As pointed out by several statisticians [19–21, 25], a nice feature of Monte Carlo hypothesis testing is that the correct α-level can be maintained exactly. This is simply done by choosing *R* so that *α(1+R)* is an integer. For example, if *α* = 0.05, then the probability to reject the null hypothesis is exactly 0.05 when R = 19, 99, 999, or 9999 random replicates. Following Bernard [19], suppose R = 19. Under the null hypothesis, the one real and 19 random data sets are generated in exactly the same way, so they are all generated from the same probability distribution. This, in turn, means that the ordering of the 20 test statistics is completely random, so that any single one is equally likely to be the highest, 2^{nd} highest, 3^{rd} highest, and so on, as well as equally likely to be the lowest. Hence, under the null hypothesis, the probability that the test statistic from the real data set has the highest value is 1/20 = 0.05, exactly. If it does have the highest test statistic, the Monte Carlo based p-value is p = r/(1 + R) = 1/(1 + 19) = 1/20 = 0.05, and since p ≤ *α* = 0.05, the null hypothesis is rejected.

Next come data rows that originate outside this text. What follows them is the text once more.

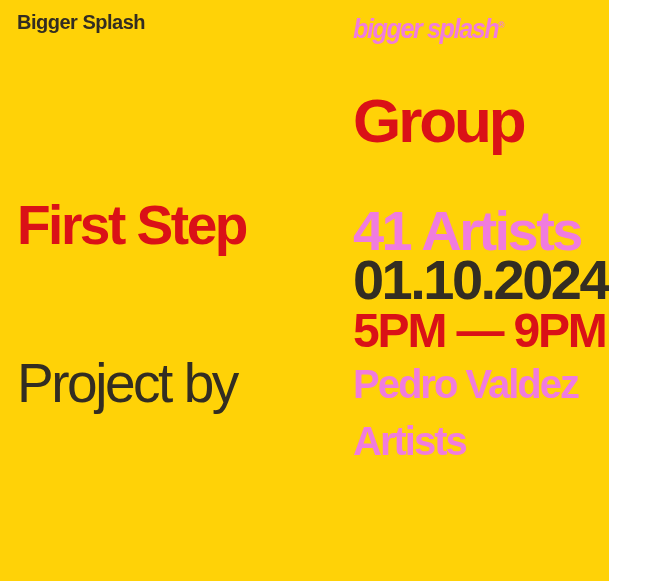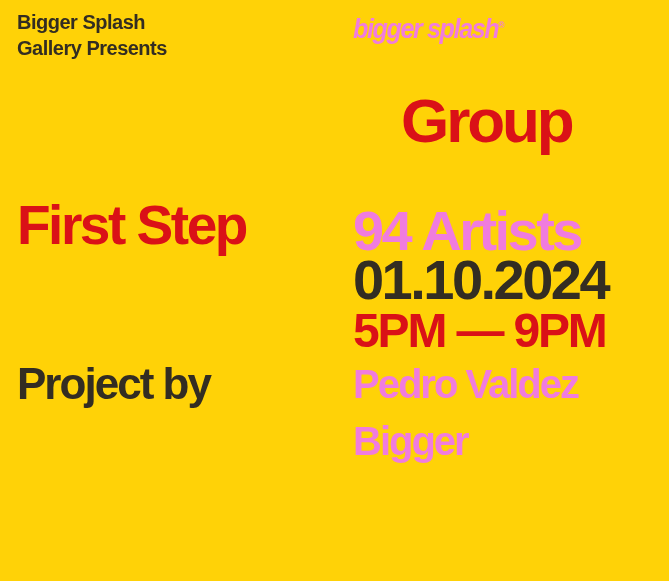--- a/index.html
+++ b/index.html
@@ -17,7 +17,7 @@
 
   #poster {
     position: relative;
-    width: 669px;
+    width: 609px;
     height: 581px;
     background: #FFD207;
     overflow: hidden;

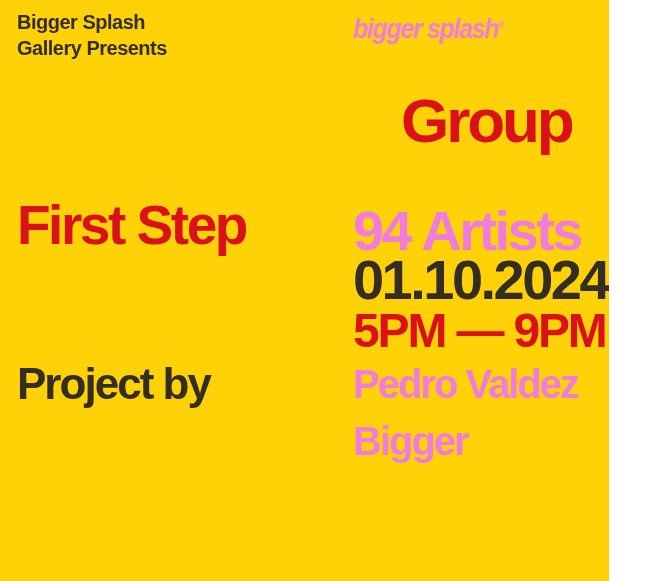--- a/index.html
+++ b/index.html
@@ -146,7 +146,6 @@
 
   <div class="blk" id="presents">
     <span class="line">Bigger Splash</span>
-    <span class="line">Gallery Presents</span>
   </div>
 
   <div class="blk" id="first-step">

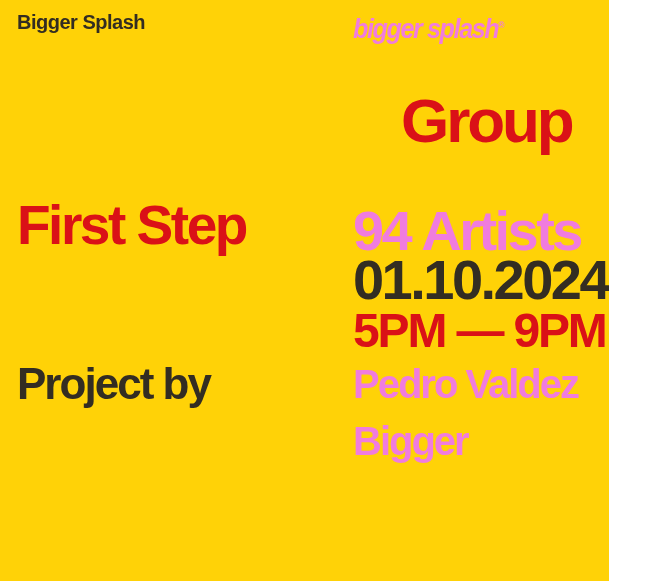--- a/index.html
+++ b/index.html
@@ -96,7 +96,6 @@
     color: #DA1117;
     font-weight: 700;
     letter-spacing: -0.05em;
-    margin-left: 48px;
   }
 
   #artists {

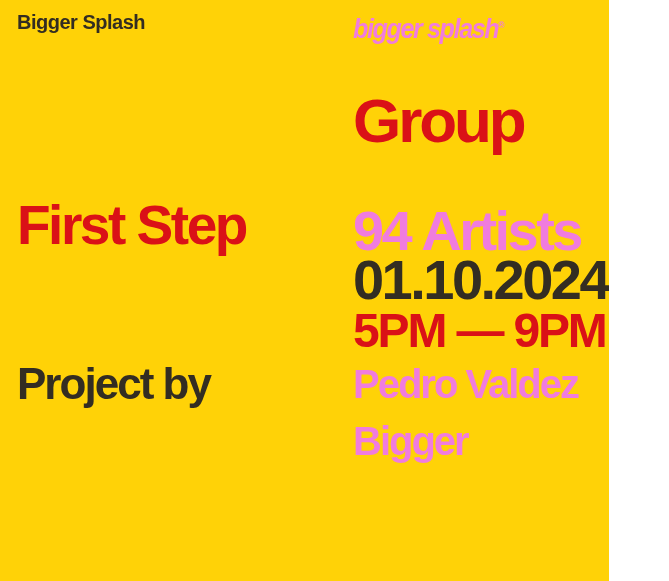--- a/index.html
+++ b/index.html
@@ -164,7 +164,7 @@
   </div>
 
   <div class="blk" id="artists">
-    <span class="line">94 Artists</span>
+    <span class="line">41 Artists</span>
   </div>
 
   <div class="blk" id="date">

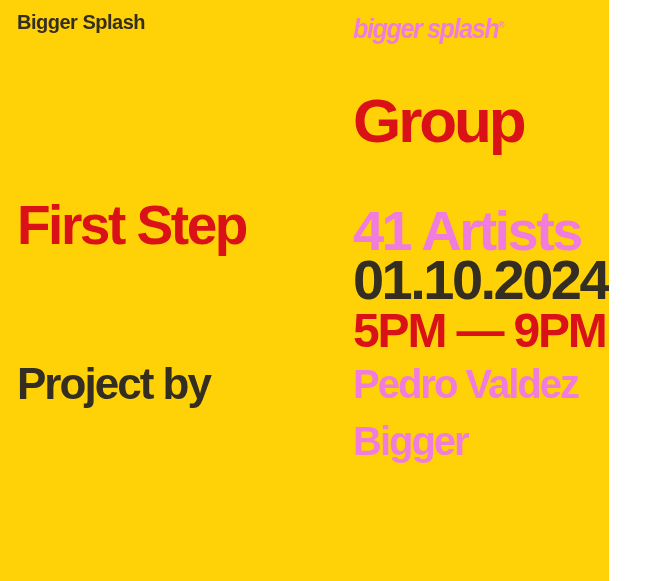--- a/index.html
+++ b/index.html
@@ -62,10 +62,10 @@
   #project-by {
     left: 17px;
     top: 356px;
-    font-size: 44px;
+    font-size: 55px;
     line-height: 55px;
     color: #332D22;
-    font-weight: 700;
+    font-weight: 400;
     letter-spacing: -0.045em;
   }
 

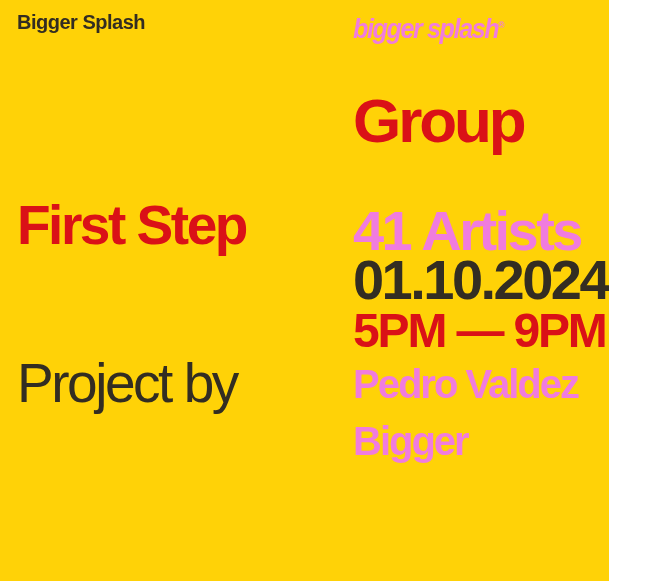--- a/index.html
+++ b/index.html
@@ -177,7 +177,7 @@
 
   <div class="blk" id="artist-name">
     <span class="line">Pedro Valdez</span>
-    <span class="line">Bigger</span>
+    <span class="line">Artists</span>
   </div>
 
 </div>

Since the correct alpha level is maintained exactly whether R is small or large, one may think that the choice does not matter, but that is not the case, as fewer replicates means lower statistical power [25–27]. Hence, more replicates are always better. For *α* = 0.05, 999 replicates gives very good power, but for smaller alpha levels, an increasingly higher number is needed [21, 25].

One drawback with Monte Carlo hypothesis testing is that the p-value can never be smaller than 1/(1 + R). For example, with R = 999, the p-value is never less than 0.001. In most applications, with a 0.01 or 0.05 α-level, that is not a problem, as it is not necessary to differentiate between p-values of, say, 0.001 and 0.00001. A relatively small number of replicates will be sufficient. However, in the context of daily analyses in real-time disease surveillance, a cluster with p ≤ 0.05 will by chance happen once every 20 days, on average. That is too often, and the goal is to detect clusters of disease that are very unusual, and only the most unusual clusters will be investigated further. P-values on the order of 0.0001 or even smaller may be required before an investigation is launched. These p-values require at least 9999 Monte Carlo replicates and even more are needed to ensure good statistical power [21, 25]. The number of Monte Carlo replicates required is determined by the desired precision of the p-value, and each additional decimal place requires 10 times the number of Monte Carlo replicates and hence about 10 times the computing time.

### The Gumbel distribution

The spatial scan statistic described above is the maximum value taken over many circle locations and sizes, so the collection of these statistics generated from the Monte Carlo replicates is a distribution of maximum values. Since our technique involves finding a distribution which closely matches the distribution of the replicated statistics, it is natural to consider one of the extreme value distributions as one possible candidate to approximate the desired distribution. The Gumbel distribution is a distribution of extreme values, either maxima or minima. Here, we limit ourselves to distributions of maxima since the scan statistic is a maximum. The cdf for the Gumbel distribution of maxima is G(x)={e}^{-{e}^{-\frac{x-\mu}{\beta}}} and the pdf is g(x)=\frac{1}{\beta}{e}^{-\frac{x-\mu}{\beta}}{e}^{-{e}^{-\frac{x-\mu}{\beta}}}. Both *μ* and *β* can be estimated from a sample of observations using method of moments estimators as follows:

\stackrel{\wedge}{\beta}=\frac{s\sqrt{6}}{\pi}

\stackrel{\wedge}{\mu}=\overline{X}-0.5772\stackrel{\wedge}{\beta}

where \overline{X} is the sample mean and *s* is the sample standard deviation [28, 29].